Angry much, bro? I know, you don’t have to explain.
Sorry SHG, meant your blog post, not your entire blog. And Sgt. did you really think the judge gives a shit that about Mr. Erwin even a smidge to care what’s wrtten in a blog. Who’s really the flamming asshole – you must be to believe what you write..
SHG do you think the sentence is fair as compared to more violent offenders, even murderers, get off with way less? Just curious…
First, about what Sgt. wrote: You would be surprised the number of judges and prosecutors who read SJ. More importantly, you might be surprised to learn that Chris’ prosecutor will google his name, find this crap, and use it against him at resentence. This may be your first rodeo, but it’s not ours. You don’t get to reinvent the world because you are clueless. You were foolish. And it’s “flaming,” not “flamming,” and it’s still you.
Second, was Chris’ sentence fair? To what? Drug sentences are outrageously harsh, and have been since Mistrette first held the Sentencing Guidelines constitutional. That was 1989. So you just figured this out? We’ve been fighting this for more than 20 years, and you stumble here and think you’re going to school us?
But third, your comparison is wrong. Every case is different. Every defendant is different. Every situation is different. We’re all shocked by the sentence imposed on Chris, particularly in light of his 5k1.1 letter. But we also know that without being there, we’re in no position to judge, and neither Chris nor you are a credible (or in your case, rational) basis to think otherwise. Why? Because we’ve done this a thousand times, as opposed to your one time. And we’ve seen people sentenced to incredibly harsh terms of imprisonment, over and over.
So you worry about Chris. How nice. We worry about all the Chrises, and all the others, and even you. But that doesn’t mean we approve of what he did or absolve him of culpability. And just so you’re clear, this post isn’t really about Chris at all, but about the decision. He just happened to be the defendant who made yet another really poor choice.
Curious,
We hear these same arguments, it wasn’t murder, the other guy was bad too, the other guy was worse, all the time. Maybe you thought you had a brilliant idea, even if your approach was just horribly ineffective, of trying to get SHG to write about the doctors.
For someone who wants something out of SHG, you demonstrated very poor judgment in how you tried to get it. This too is normal for us. Most of our clients demonstrate very poor judgment. You then exacerbated your poor judgment in your second comment.
If you want a way out of the stupid hole, try understanding why your idea didn’t work nearly as well as you thought it would, apologize and climb out of the hole. Or keep digging, if that’s why you must do.
In the Internet Age, what is the equivalent saying about “ink by the barrel and paper by the ton”?
Whether ink or pixels, you can’t stop the stupid.

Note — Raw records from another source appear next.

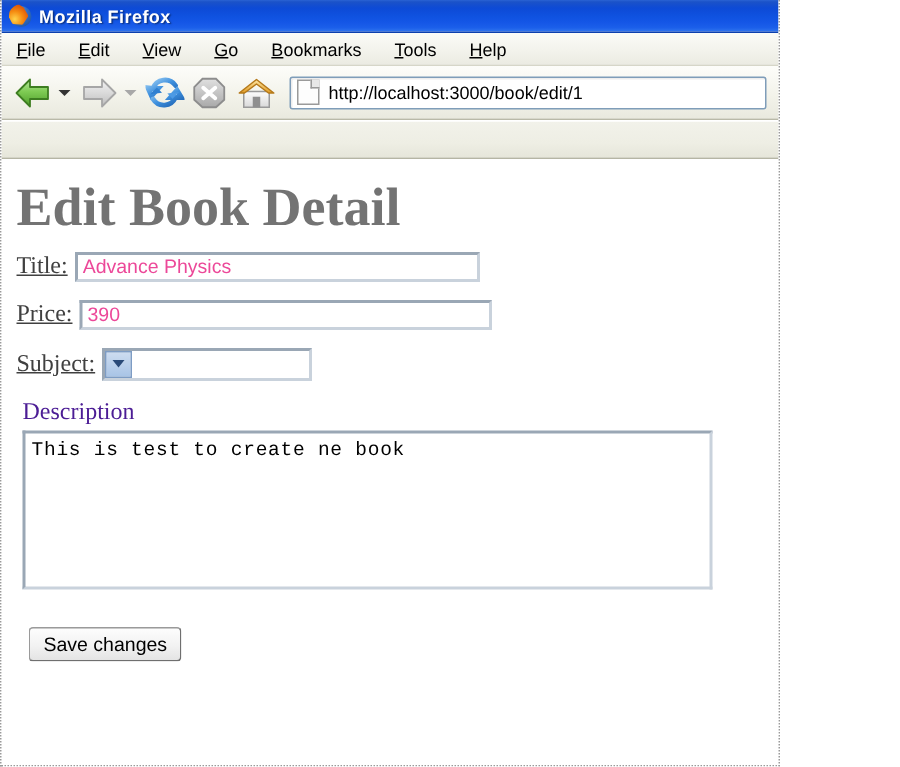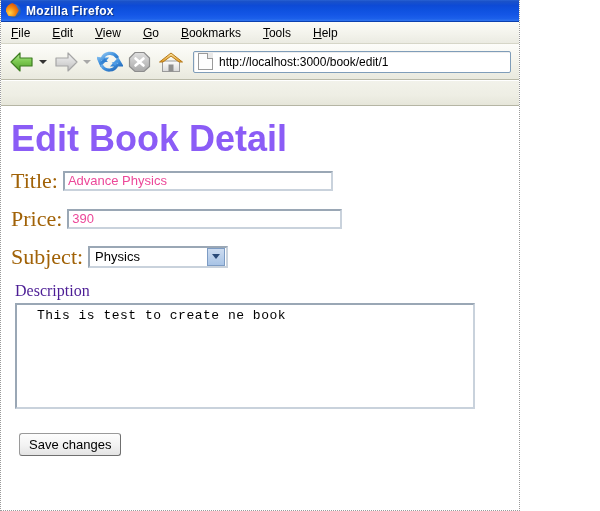"Edit Book Detail" h1.page-title { color: #8b5cf6 -> #737373; font-family: Liberation Sans, sans-serif -> Liberation Serif, serif }
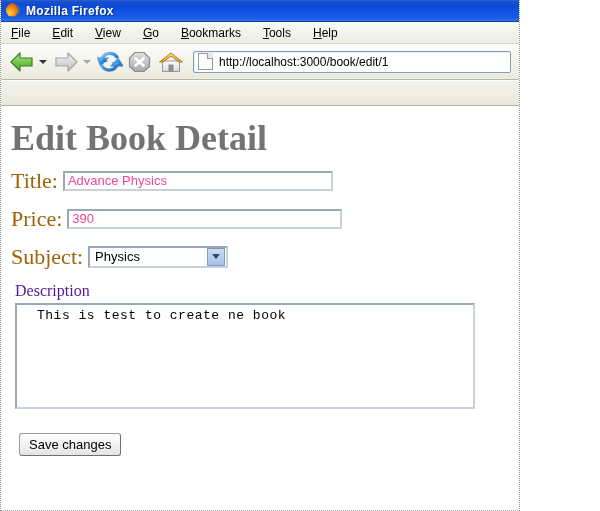"Title:" .flabel { color: #a16207 -> #404040; font-size: 22px -> 16px; text-decoration: none -> underline }
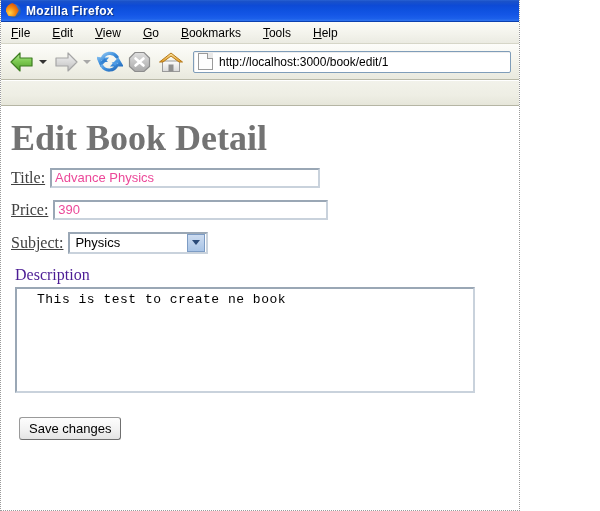"Physics" span.select-val { html: <span>Physics</span> -> none }
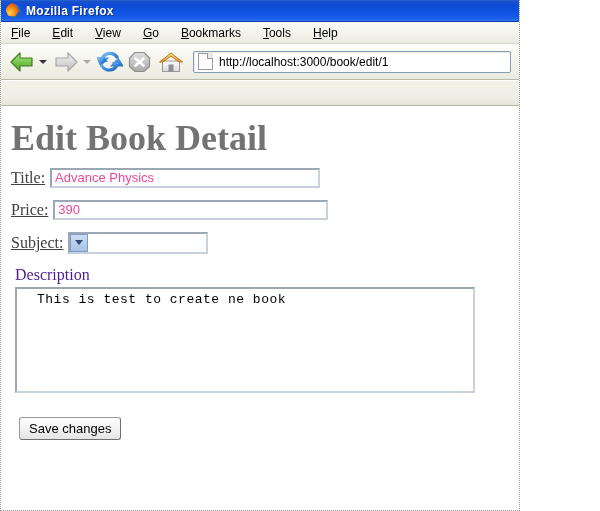"This is test to create" textarea.ta { padding: 3px 20px -> 3px 4px }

You forgot to include the parents of the doctors and pharmacists. Don’t tell me two different sets of kids became dr’s without parents pushing them to do so for the parental satisfaction (greed) of saying “My son/daughter the doctor…” What about the truck drivers who transported that stuff, they knew what they were doing. And how dare you forget the cancer patients and other people in pain, if they would stop getting cancer and breaking bones, we wouldn’t need oxycontin so there wouldn’t be any reason to prescribe it, hence, no recreational use, hence no benefit to greed. This is a Medical Ethics blog after all, SHG is shamefully remiss in not posting at least a few thousand words on the medical ethics aspect.